Date: August 02, 2018
Author: Mark Hayes

An epic fighter with an uncommon touch

Tiger Woods just doesn’t do “help” requests.

But there it was: a bold yellow duck pin on the great man’s hat.

It was 2012, and Leuk The Duck — the symbol that has come to represent the cancer charity Challenge — was being splashed across TV screens around the world, courtesy of just one thing: the respect Woods has for Jarrod Lyle.

Lyle had Tiger’s number in his phone — just like he still has the numbers of the old dudes he learnt to play golf with in Shepparton in the early 1990s — and quickly shot him a text message of thanks from the hospital bed where he was fighting his second bout with leukaemia.

The gist of Tiger’s personal response was: “Just get better. You belong out here with us.”

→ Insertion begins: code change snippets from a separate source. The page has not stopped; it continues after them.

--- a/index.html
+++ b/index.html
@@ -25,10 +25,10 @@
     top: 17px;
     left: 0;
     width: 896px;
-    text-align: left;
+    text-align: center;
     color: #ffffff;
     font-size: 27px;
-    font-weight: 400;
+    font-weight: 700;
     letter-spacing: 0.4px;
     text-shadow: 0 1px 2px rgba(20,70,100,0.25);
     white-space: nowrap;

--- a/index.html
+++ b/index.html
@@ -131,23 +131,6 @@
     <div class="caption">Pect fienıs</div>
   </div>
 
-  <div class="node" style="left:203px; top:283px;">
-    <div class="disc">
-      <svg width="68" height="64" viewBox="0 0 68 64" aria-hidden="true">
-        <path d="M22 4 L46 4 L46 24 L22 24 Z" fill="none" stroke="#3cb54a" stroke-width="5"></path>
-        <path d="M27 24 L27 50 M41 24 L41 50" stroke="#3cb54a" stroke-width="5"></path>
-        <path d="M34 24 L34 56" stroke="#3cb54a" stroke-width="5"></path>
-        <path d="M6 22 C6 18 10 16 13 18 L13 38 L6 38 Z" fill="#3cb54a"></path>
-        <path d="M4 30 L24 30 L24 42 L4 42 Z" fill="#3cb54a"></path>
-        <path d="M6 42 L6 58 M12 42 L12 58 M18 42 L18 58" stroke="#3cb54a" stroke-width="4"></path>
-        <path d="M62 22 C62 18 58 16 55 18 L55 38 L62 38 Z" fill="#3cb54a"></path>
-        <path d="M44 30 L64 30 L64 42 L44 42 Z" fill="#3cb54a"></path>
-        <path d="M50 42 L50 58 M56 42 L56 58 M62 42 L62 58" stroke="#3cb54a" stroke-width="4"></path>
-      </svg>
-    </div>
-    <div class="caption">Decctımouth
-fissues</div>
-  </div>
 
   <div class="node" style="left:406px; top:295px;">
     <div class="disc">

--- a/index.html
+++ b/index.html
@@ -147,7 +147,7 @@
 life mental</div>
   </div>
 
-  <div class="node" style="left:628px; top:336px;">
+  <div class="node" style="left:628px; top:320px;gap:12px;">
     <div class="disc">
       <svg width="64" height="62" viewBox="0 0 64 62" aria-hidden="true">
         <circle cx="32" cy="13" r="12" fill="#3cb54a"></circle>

That story still resonates with Lyle, and as the years have gone by, the memory of it is a fond one.

“Tiger got asked to do everything for everyone for so long, and I knew that he just didn’t do that sort of stuff,” Lyle once told me.

“He made a blanket rule … but broke it … for me. A bloke flat in a bed in Melbourne, halfway around the world.”

You can sense the pride.

Here was a fella who some thought would die in a hospital bed in 1999 at just 17 years old, an unfulfilled talent struck down by cancer on the eve of what would have been his senior pennant golf debut at Commonwealth.

Jarrod didn’t know the odds of a recovery then; he didn’t want to.

“Why? I was going to get better. I didn’t need to.”

If the odds were reasonable then, they were surely a million to one that he’d bounce back to thrive as a golfer, represent Australia as an amateur, and then capture the nation’s heart with his recovery story during the 2005 Heineken Classic at Royal Melbourne. In that event, his fifth as a professional and with the country already firmly in his camp, he made a bogey on the final hole to miss a playoff by a single stroke. No less a legend than Craig Parry eventually won in a playoff against Nick O’Hern.

The next day, his picture plastered across every newspaper around Australia as the “kid who beat cancer”, Lyle was winging his way to the New Zealand Open. He was loving every minute of the trip as stewardesses smiled his way, recognising him as the person on the front page of the Herald Sun.

“So we get there, and I’m walking through the carpark at the course and I see a car come flying up and jam on its brakes,” he recalled.

“The window goes down and it’s Craig Parry. I said: ‘G’day mate, well done. Was a pleasure to play with you.’

“He said: ‘Who won that tournament in Melbourne?’

“I said: ‘You did.’ He said: ‘Well, how come you got the *&^%$# front page? Everyone wants you and not me!’

“I was beside myself, really worried about offending a champion like Paz, going, ‘I’m sorry, I didn’t know how to handle it’.

“With that, his face broke, he pissed himself laughing, and just drove off. I knew I’d fit right in on tour after that.”

Craig Parry and Jarrod Lyle shake hands after the 18th hole during the 2005 Heineken Classic at Royal Melbourne.

That image is perfectly Jarrod Lyle. The bloke who would do anything to have a laugh, particularly at his own expense.

The bloke who would treat you the same as he would a head of state. The bloke who puts others’ lives ahead of his, right up to what will be the end of his days.

Through it all, he overcame the odds: from riding on his BMX, pulling his sticks, to the Shepparton Golf Club as a kid to duking it out with Tiger and company at The Open Championship; from being told he’d be unable to be a father to having two delightful young daughters; from a radical double cord transplant in his second fight with cancer in 2012 to that emotional return to professional golf at the 2013 Australian Masters, at his beloved Royal Melbourne.

All along, he was displaying not only great golf to the galleries, but spreading love and messages of hope and inspiration to thousands worldwide who admired his personable demeanour and gregarious nature.

He fought. For his career, for his young family, for his fellow patients in hospital wards in Shepparton, Melbourne and later Geelong. For anyone who needed him.

To sit with Jarrod after one of his almost daringly revealing social media posts during his latest travails was to see the various platforms light up in response.

It showed not only the power of well-used social media, but the sheer magnitude of his reach and impact.

And for as long as he could, he read them all and thrived. His battles, and the documentation of them, were a revelation for the many cancer patients enduring the same traumas.

Lyle’s impending demise will be a loss for golf, but it will be a far greater loss for Australia and for the world.

His appeal is not just to sports fans, it’s to every person.

He has that human touch so rarely found, as evidenced by the sheer volume of the reactions to his gut-wrenching news.

He’d be the first to tell you what he brought to life’s table wasn’t in the most pristine wrapping.

But as we ponder his final days on this planet, know that what’s inside is pure gold.

We’ll miss you, mate — way more than your humble soul would ever allow you to realise.